Opportunity is a master of disguise. Sometimes it is so good that you don't see it at all. At other times you might see it, but believe it to be a threat, to be avoided at all costs. Often its disguise is polarised so that from the present it doesn't look anything like an opportunity but once you've sailed past it and are looking at it from the future (so that the opportunity is in the past) you can see that it really was an opportunity after all.
Many years ago my father was offered a dream job in another city. I was around 9 at the time and I remember my parents going for a long walk to discuss whether or not he should take it. Because I had no alternative child care they took me along with them.

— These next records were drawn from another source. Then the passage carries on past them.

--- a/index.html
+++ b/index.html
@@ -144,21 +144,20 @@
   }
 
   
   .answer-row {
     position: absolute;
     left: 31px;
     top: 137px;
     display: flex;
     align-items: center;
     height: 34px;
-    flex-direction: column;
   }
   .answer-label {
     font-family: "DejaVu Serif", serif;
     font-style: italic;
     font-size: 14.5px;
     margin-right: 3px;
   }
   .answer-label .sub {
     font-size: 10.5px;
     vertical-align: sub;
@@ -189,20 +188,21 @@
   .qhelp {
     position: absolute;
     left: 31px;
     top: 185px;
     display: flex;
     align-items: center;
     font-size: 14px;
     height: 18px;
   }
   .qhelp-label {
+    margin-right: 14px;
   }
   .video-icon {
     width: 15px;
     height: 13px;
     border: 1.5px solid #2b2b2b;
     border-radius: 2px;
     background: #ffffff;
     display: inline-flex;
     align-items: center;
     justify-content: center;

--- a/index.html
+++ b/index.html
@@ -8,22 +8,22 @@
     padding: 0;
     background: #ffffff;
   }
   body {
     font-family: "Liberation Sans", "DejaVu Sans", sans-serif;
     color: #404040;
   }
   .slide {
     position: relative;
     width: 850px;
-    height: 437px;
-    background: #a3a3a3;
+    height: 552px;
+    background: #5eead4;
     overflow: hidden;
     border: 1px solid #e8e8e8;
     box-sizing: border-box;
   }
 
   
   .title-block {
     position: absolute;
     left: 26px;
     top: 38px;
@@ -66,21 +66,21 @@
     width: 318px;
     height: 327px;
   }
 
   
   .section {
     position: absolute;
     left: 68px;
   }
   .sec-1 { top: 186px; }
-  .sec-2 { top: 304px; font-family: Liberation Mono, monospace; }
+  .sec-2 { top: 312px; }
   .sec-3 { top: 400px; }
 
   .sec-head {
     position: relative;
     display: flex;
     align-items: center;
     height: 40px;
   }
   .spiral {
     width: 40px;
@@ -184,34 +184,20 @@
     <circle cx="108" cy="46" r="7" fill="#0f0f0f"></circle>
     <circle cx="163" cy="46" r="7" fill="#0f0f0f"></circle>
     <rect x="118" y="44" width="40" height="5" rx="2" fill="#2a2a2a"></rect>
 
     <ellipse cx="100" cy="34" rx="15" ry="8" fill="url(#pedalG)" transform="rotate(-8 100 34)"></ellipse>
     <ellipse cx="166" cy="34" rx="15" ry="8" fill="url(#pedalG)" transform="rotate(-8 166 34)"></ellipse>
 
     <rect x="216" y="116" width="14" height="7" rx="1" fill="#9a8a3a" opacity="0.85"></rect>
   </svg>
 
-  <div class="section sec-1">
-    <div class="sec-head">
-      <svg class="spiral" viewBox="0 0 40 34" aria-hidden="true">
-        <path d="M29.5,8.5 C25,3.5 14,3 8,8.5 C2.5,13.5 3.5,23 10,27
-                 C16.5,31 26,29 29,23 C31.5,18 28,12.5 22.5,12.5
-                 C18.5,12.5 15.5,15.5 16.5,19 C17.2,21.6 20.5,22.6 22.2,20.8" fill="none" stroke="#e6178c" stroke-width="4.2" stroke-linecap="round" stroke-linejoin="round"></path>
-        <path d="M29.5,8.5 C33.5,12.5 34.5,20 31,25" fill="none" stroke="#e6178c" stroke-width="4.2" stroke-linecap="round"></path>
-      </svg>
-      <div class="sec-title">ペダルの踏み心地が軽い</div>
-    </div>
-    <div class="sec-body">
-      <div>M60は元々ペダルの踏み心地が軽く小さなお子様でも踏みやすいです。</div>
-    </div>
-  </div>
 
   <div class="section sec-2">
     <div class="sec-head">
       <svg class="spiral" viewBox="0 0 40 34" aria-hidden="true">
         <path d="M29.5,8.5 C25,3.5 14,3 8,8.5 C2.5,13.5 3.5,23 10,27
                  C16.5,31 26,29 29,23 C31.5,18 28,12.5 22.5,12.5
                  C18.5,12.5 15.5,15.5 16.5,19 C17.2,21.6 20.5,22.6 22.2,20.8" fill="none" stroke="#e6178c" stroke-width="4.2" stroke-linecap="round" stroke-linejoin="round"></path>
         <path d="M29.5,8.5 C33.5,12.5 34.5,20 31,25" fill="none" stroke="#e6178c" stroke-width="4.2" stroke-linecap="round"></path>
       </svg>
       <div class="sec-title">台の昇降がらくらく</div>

I didn't understand much of the conversation and in any case a lot of it was spoken in hushed voices, but I heard enough to know that if the decision went in favour of this new job it would involve moving. At that age, it was an uncomfortable prospect for me. I've never really been one to embrace change wholeheartedly. My instinct is more usually to avoid it in case it turns out badly rather than welcome it on the chance that it will be great. I'm like that now, with all my adult armour and skills. At age 9 I was just a bundle of no.
As the conversation came to a conclusion I remember them asking my opinion. It's only really come home to me now, at this point of writing about it and with both of them now dead, what a wonderful gesture that was. To give a 9-year-old a vote on such a momentous family decision. I do hope my opinion wasn't the only thing that swayed them because I voted no, and the decision in the end was no, so my father continued in his unsatisfying job working for a boss who rarely showed his appreciation for the diamond he had working for him.

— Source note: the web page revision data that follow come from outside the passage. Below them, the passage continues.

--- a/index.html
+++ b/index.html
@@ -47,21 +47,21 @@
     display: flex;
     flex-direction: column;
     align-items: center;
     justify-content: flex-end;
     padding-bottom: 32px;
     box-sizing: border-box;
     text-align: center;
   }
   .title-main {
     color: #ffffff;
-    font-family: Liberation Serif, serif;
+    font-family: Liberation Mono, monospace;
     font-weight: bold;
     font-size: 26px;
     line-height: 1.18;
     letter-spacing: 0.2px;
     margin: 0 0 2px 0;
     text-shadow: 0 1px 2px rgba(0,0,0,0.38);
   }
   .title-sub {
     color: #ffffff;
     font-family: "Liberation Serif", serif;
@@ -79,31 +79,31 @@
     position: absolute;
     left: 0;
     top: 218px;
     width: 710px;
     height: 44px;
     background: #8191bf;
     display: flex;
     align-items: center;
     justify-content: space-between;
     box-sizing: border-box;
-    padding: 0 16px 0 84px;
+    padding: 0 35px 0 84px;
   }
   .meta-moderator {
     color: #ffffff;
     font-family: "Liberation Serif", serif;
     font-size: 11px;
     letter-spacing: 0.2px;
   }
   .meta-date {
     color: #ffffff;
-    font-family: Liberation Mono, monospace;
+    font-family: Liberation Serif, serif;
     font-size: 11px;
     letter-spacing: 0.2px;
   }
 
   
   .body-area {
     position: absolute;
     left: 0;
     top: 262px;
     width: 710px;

For years my recollection of this incident was that the city in question was Birmingham. However in conversation with my Mum many years ago it turned out I had misremembered. The opportunity was to move to Manchester. Thinking about that now still gives me a small tingle. How I - effectively - turned down the chance to move to Manchester at age 9, but that fate had very definitely inked Manchester into my future and was determined to get me here one way or another. I didn't get the grades I needed for my first choice of University course, but the college who had the best offer of an alternative place was in... Manchester. So I moved here anyway when I was 18, and moved back again permanently when I was 44. What would have been different had I come when I first had the chance? Who knows. That's the thing with opportunity: it's often a one-time, one-way offer.

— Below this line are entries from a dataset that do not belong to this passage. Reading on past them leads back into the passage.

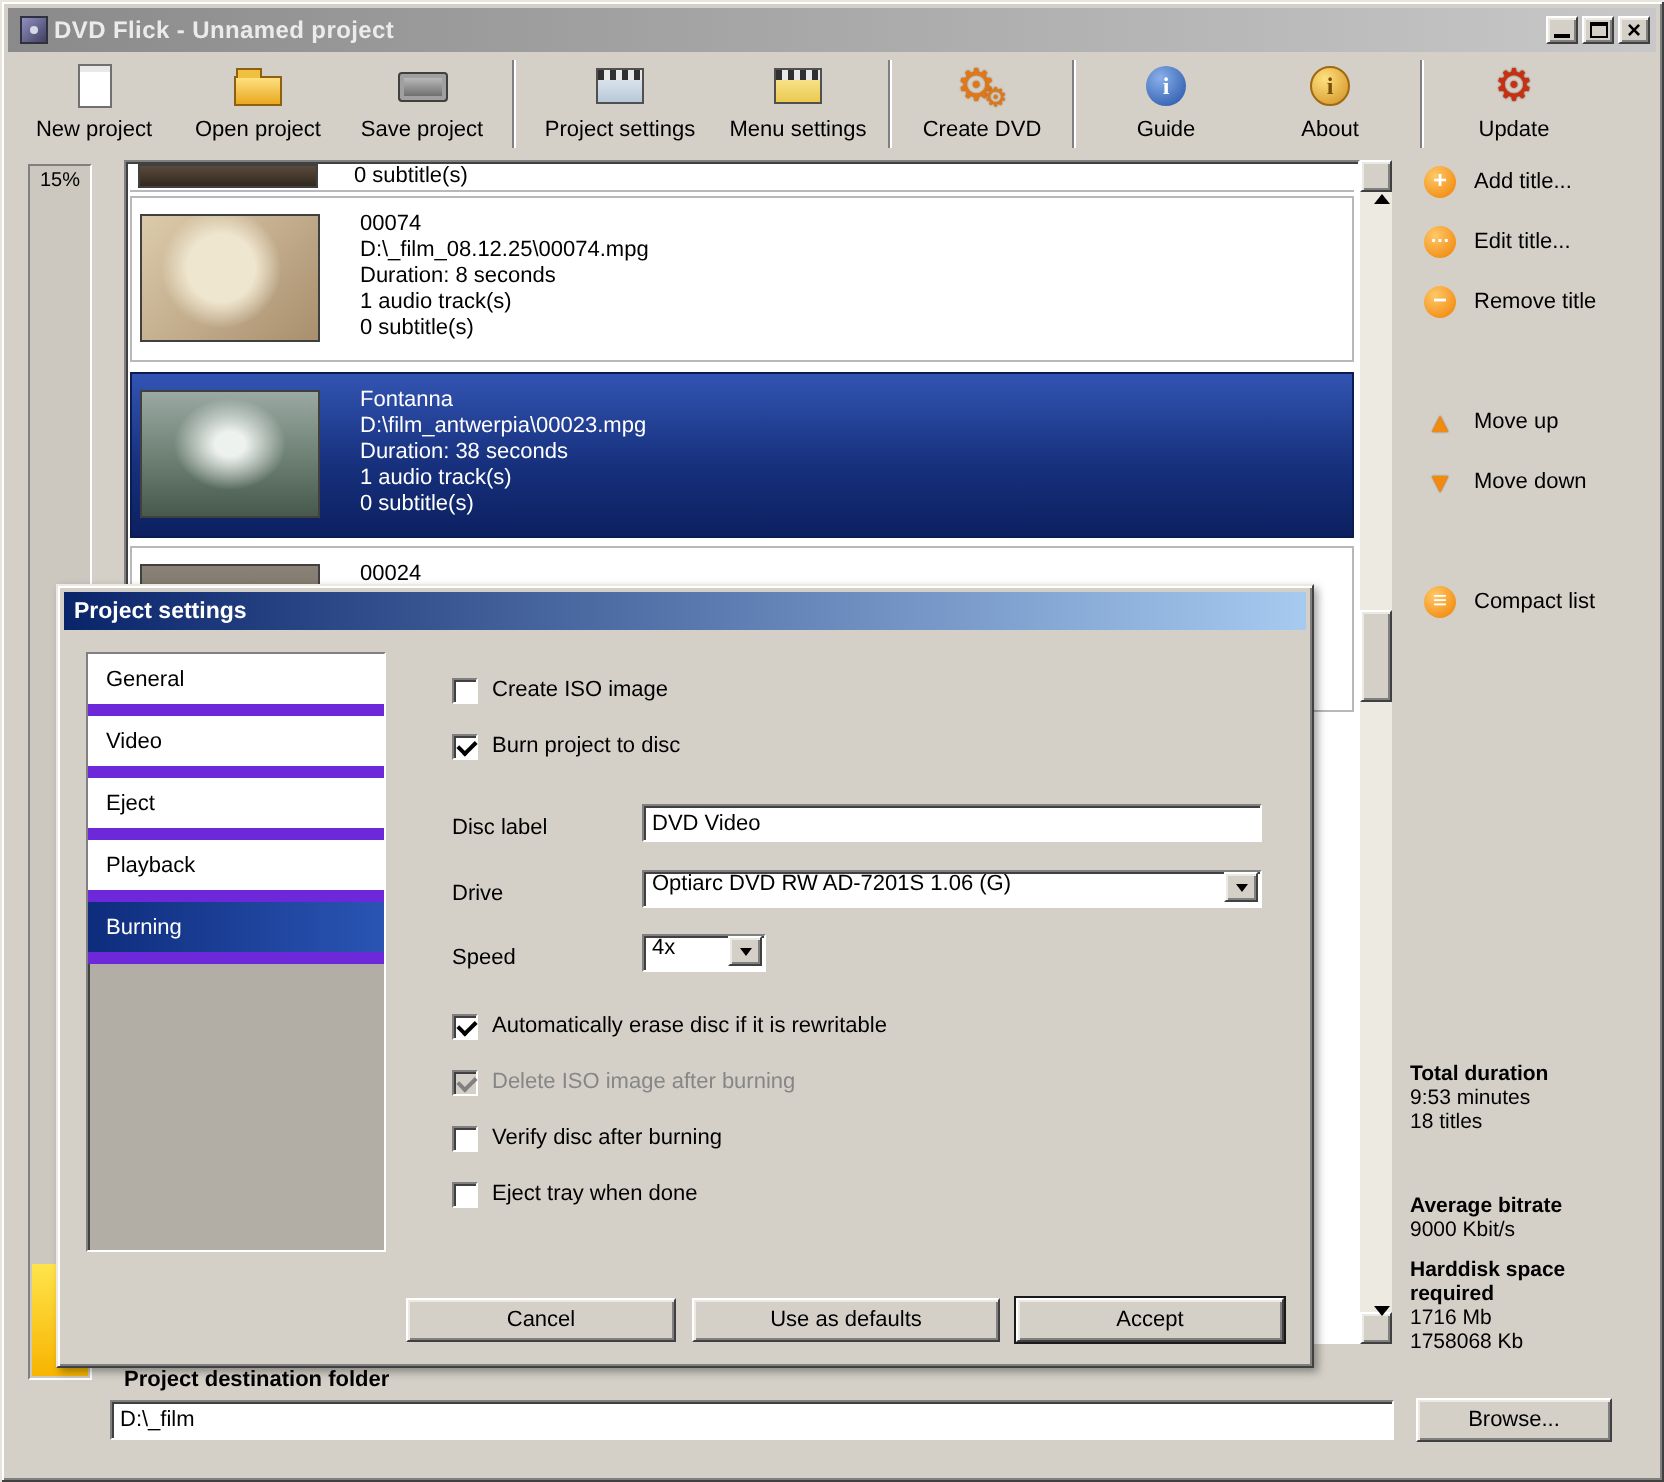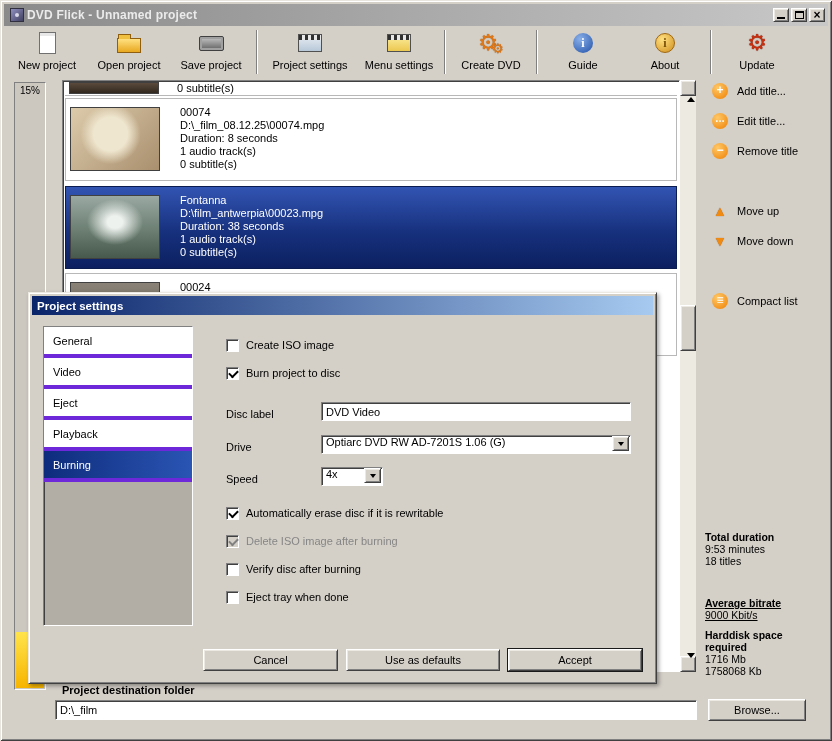--- a/index.html
+++ b/index.html
@@ -103,21 +103,21 @@
   .browse-btn { position:absolute; left:708px; top:699px; width:98px; height:22px; }
   
   .dialog { position:absolute; left:28px; top:292px; width:629px; height:392px; background:#d4d0c8;
     border:1px solid; border-color:#ece9e2 #404040 #404040 #ece9e2;
     box-shadow: inset 1px 1px 0 #ffffff, inset -1px -1px 0 #808080, 2px 2px 4px rgba(0,0,0,.35); }
   .dlg-titlebar { position:absolute; left:3px; top:3px; right:3px; height:19px;
     background:linear-gradient(90deg,#0a246a,#a6caf0); display:flex; align-items:center; padding:0 5px; }
   .dlg-title { color:#fff; font-weight:bold; font-size:11.5px; }
   .cat-list { position:absolute; left:14px; top:33px; width:150px; height:300px; background:#b2aea6;
     border:1px solid; border-color:#808080 #fff #fff #808080; box-shadow: inset 1px 1px 0 #404040; }
-  .cat { height:31px; background:#fff; border-bottom:4px solid #6d28d9; display:flex; align-items:center; padding-left:9px; font-size:11px; color:#000; cursor:default; }
+  .cat { height:31px; background:#fff; border-bottom:6px solid #6d28d9; display:flex; align-items:center; padding-left:9px; font-size:11px; color:#000; cursor:default; }
   .cat.selected { background:linear-gradient(90deg,#0e2c7c,#2a55b4); color:#fff; }
   .chkrow { position:absolute; left:197px; display:flex; align-items:center; gap:7px; height:14px; }
   .chkbox { position:relative; width:13px; height:13px; background:#fff; flex:0 0 13px;
     border:1px solid; border-color:#808080 #fff #fff #808080; box-shadow: inset 1px 1px 0 #404040; }
   .chkbox.checked::after { content:""; position:absolute; left:2px; top:2px; width:7px; height:4px;
     border-left:2px solid #000; border-bottom:2px solid #000; transform:rotate(-45deg); }
   .chkrow.disabled .chkbox { background:#d4d0c8; }
   .chkrow.disabled .chkbox.checked::after { border-color:#808080; }
   .chkrow.disabled .chk-label { color:#868686; }
   .chk-label { font-size:11px; color:#000; white-space:nowrap; }
@@ -278,21 +278,21 @@
   <button class="side-btn" style="top:292px;">
     <span class="orb ic-compact"></span>
     <span class="side-label">Compact list</span>
   </button>
 
   <div class="stat" style="top:531px;">
     <div class="h">Total duration</div>
     <div>9:53 minutes</div>
     <div>18 titles</div>
   </div>
-  <div class="stat" style="top:597px;text-decoration:underline;">
+  <div class="stat" style="top:597px;">
     <div class="h">Average bitrate</div>
     <div>9000 Kbit/s</div>
   </div>
   <div class="stat" style="top:629px;">
     <div class="h">Harddisk space required</div>
     <div>1716 Mb</div>
     <div>1758068 Kb</div>
   </div>
 
   <div class="dest-label">Project destination folder</div>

In 1984 or 85, when I was enjoying one of the most successful points of my career - responsible for 19 people all engaged in the world-wide 3rd line support of what was widely regarded as one of the best (if not the best) operating systems in the world - I was offered a job working as a full-time contracted employee for a major government department, doing a similar role but with a much larger team, and on "the other side of the fence" - working for a customer. The job would have entailed moving to Lytham St Annes (or commuting from Staffordshire - not THAT much of a stretch). Once again my aversion to change kicked in. I'd just bought a house that I was very pleased with, felt on top of my game in my job - I knew everyone; how to get the job done quickly and efficiently; I was good at it and yet it still challenged me daily - so as far as I could see the only incentive to move was the offer of more money.
That wasn't enough to persuade me. I turned them down.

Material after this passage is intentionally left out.